Kemudian kamu hanya makan dimalam hari dan dipagi hari. Kemudian..Sang Bhagavā berkata kepada para bhikkhu: ‘Para bhikkhu, MAKAN DI MALAM HARI DI LUAR WAKTU LAYAK (rattiṁvikālabhojanaṁ) TINGGALKANLAH (pajahathā’ti).’ Yang Mulia, aku kecewa dan sedih, dengan pikiran: ‘KEMUDiAN JUGA TIDAK PADA MAKAN 2X KAMI YANG BAIK (yampi no imesaṁ dvinnaṁ bhattānaṁ paṇītasaṅkhātataraṁ), Sang Bhagava meminta kami meninggalkannya (tassapi no bhagavā pahānamāha), Yang Sempurna meminta kami melepaskannya (tassapi no sugato paṭinissaggamāhā’ti) ’...Demi cinta kasih dan penghormatan kepada Sang Bhagavā, dan karena malu dan takut akan pelanggaran, KAMI MENINGGALKAN MAKAN dI MALAM HARI DI LUAR WAKTU LAYAK.
“Pernah terjadi, Yang Mulia, para bhikkhu itu mengembara untuk menerima dana di malam hari yang gelap gulita telah terperosok ke lubang kakus, jatuh ke saluran air kotor, menabrak semak berduri, dan menabrak sapi yang sedang tertidur; mereka telah bertemu dengan para penjahat yang telah melakukan kejahatan dan yang sedang merencanakan kejahatan, dan mereka digoda secara seksual oleh perempuan-perempuan. Suatu ketika, Yang Mulia, aku sedang berjalan untuk menerima dana makanan di malam yang gelap gulita. Seorang perempuan yang sedang mencuci panci melihatku melalui cahaya kilat halilintar dan ia berteriak ketakutan: ‘Kasihanilah aku, setan telah datang padaku!’ Aku memberitahunya: ‘Saudari, aku bukan setan, aku adalah seorang bhikkhu yang sedang mengumpulkan dana makanan.’—‘Maka, engkau adalah seorang bhikkhu yang ibu dan ayahnya telah mati! Lebih baik, bhikkhu, engkau membelah perutmu dengan pisau daging yang tajam daripada berkeliaran mencari dana makanan demi perutmu di malam yang gelap gulita ini!’ Yang Mulia, ketika aku teringat hal itu aku berpikir: ‘Betapa banyaknya kondisi menyakitkan yang telah disingkirkan oleh Sang Bhagavā untuk kami!.. Betapa banyaknya kondisi menyenangkan yang telah dibawa oleh Sang Bhagavā untuk kami! Betapa banyaknya kondisi tidak bermanfaat yang telah disingkirkan...Betapa banyaknya kondisi bermanfaat yang telah dibawa oleh Sang Bhagavā untuk kami!’”

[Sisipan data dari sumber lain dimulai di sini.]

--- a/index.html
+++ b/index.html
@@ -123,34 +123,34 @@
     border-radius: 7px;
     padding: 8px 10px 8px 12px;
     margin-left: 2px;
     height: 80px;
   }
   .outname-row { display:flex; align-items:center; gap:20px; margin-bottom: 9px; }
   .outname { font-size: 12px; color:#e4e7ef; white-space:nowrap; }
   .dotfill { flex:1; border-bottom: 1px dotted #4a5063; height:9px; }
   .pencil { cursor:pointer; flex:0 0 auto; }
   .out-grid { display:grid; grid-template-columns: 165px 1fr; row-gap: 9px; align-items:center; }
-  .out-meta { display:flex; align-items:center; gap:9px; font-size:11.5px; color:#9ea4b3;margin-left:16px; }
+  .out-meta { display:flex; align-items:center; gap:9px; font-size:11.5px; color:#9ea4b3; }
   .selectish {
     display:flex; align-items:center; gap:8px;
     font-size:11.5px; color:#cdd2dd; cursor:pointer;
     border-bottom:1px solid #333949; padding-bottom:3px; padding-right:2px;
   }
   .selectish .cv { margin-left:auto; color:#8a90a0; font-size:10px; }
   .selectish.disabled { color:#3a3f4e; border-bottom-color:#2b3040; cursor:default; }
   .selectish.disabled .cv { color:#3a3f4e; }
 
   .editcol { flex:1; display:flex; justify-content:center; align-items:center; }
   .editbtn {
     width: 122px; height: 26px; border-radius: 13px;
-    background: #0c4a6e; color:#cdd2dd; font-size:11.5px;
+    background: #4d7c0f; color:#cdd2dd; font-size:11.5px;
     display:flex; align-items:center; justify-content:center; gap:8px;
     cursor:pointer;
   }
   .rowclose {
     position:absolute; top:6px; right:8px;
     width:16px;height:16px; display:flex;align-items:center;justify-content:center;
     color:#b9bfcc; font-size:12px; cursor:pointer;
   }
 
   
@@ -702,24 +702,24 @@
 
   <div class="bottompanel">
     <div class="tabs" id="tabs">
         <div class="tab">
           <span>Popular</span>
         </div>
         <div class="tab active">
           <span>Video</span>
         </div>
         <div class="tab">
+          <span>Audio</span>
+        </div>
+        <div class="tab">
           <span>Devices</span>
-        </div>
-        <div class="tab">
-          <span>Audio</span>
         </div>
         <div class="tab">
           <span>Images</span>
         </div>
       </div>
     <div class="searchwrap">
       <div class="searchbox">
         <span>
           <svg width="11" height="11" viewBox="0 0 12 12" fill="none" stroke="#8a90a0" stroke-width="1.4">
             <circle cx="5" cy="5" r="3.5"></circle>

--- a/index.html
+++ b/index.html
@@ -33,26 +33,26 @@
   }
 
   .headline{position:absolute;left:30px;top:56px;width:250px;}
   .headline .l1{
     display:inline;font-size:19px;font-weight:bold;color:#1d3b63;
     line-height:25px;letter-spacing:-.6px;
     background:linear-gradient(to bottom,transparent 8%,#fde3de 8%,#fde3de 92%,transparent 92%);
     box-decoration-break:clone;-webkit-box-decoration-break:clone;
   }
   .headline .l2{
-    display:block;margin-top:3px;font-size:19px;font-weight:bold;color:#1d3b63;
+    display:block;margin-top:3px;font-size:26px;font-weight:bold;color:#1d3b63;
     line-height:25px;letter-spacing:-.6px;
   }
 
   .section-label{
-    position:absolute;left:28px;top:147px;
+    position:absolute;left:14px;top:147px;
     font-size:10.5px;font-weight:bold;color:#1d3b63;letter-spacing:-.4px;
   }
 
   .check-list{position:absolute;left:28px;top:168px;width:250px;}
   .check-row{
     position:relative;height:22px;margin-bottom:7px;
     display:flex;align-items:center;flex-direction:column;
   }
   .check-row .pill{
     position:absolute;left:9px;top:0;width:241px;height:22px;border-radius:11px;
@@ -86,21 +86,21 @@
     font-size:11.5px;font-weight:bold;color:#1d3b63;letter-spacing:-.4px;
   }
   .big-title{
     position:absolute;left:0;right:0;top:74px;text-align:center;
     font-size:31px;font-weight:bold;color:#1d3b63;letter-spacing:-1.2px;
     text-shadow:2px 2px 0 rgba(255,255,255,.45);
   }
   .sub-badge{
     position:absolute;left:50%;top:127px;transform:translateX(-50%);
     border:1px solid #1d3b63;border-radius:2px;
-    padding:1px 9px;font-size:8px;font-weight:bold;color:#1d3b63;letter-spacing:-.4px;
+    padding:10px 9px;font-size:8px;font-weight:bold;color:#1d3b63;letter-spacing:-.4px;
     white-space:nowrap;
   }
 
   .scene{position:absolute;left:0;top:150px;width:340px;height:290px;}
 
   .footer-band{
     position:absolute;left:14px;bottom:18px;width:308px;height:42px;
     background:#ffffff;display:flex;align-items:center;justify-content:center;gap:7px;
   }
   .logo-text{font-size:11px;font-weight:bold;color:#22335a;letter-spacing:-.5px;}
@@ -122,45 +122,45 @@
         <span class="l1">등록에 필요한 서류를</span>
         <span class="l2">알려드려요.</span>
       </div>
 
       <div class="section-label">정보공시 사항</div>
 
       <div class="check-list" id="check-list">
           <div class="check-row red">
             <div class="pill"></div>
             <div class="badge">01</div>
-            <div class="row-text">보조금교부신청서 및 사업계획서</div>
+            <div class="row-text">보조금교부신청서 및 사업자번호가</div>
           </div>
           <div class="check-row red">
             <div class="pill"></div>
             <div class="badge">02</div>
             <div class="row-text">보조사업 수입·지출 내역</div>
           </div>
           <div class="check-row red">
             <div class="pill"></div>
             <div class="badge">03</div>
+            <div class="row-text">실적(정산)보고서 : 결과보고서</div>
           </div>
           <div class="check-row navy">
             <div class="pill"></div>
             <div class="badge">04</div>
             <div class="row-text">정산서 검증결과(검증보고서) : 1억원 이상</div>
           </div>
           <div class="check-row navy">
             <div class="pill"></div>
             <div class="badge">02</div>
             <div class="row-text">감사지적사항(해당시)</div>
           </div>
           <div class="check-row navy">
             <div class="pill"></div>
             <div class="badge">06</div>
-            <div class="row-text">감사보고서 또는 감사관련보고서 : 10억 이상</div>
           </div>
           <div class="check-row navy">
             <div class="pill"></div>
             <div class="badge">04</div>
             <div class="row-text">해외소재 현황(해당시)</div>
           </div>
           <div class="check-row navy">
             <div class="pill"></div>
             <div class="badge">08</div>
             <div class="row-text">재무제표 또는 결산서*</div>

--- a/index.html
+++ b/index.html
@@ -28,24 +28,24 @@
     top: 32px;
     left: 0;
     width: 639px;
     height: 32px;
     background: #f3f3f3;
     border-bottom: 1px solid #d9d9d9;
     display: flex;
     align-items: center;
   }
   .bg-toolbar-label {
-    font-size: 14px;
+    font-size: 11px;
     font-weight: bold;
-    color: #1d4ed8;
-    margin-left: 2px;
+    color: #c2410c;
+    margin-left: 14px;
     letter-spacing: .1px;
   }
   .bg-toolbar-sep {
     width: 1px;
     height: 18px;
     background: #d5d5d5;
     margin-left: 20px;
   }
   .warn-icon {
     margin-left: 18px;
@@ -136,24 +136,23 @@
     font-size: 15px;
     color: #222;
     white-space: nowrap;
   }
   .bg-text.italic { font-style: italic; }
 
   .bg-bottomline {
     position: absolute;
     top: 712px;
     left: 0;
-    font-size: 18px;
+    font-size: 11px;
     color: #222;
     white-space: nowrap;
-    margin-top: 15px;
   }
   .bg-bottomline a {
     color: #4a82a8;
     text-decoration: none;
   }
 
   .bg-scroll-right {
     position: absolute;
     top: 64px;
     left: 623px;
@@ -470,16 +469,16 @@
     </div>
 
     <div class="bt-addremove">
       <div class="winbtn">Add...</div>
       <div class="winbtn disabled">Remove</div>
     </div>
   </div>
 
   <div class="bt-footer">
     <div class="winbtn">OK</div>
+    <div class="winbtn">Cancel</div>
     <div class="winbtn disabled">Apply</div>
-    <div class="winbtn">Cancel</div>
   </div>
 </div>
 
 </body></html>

Sang Buddha: “Demikian pula, Udāyin, TERDAPAT ORANG-ORANG SESAT di sini yang, ketika Aku mengatakan: ‘Tinggalkan ini,’ mengatakan: ‘Apalah hal kecil dan remeh seperti ini? Petapa ini terlalu cerewet!’ DAN MEREKA TIDAK MENINGGALKAN HAL ITU (Te tañceva nappajahanti) DAN MEREKA MENUNJUKAN SIKAP TIDAK SOPAN TERHADAPKU (mayi ca appaccayaṁ upaṭṭhāpenti), SERTA PADA PARA BHIKKHU LAIN YANG MENYUKAI LATIHAN (Ye ca bhikkhū sikkhākāmā tesaṁ taṁ)... [MN 66/Perumpamaan burung Puyuh]
Aturan makan 1x sehari, dijabarkan lebih detail dalam vinaya/patimokkha [Vinaya II, ITC, 2012, hal. 347-398], ringkasnya:
Āvasathapiṇḍasikkhāpadaṃ/Tempat derma makan untuk umum: Menerima makanan (dan makan) di tempat pemberian dana makan untuk umum/siapa saja, hanya boleh 1x, kecuali jika sakit, jika tidak sakit dan lebih dari 1x, pelanggara Pacittiya, jika ragu sedang sakit atau tidak, lebih dari 1x, pelanggaran dukkata [hal.347-350]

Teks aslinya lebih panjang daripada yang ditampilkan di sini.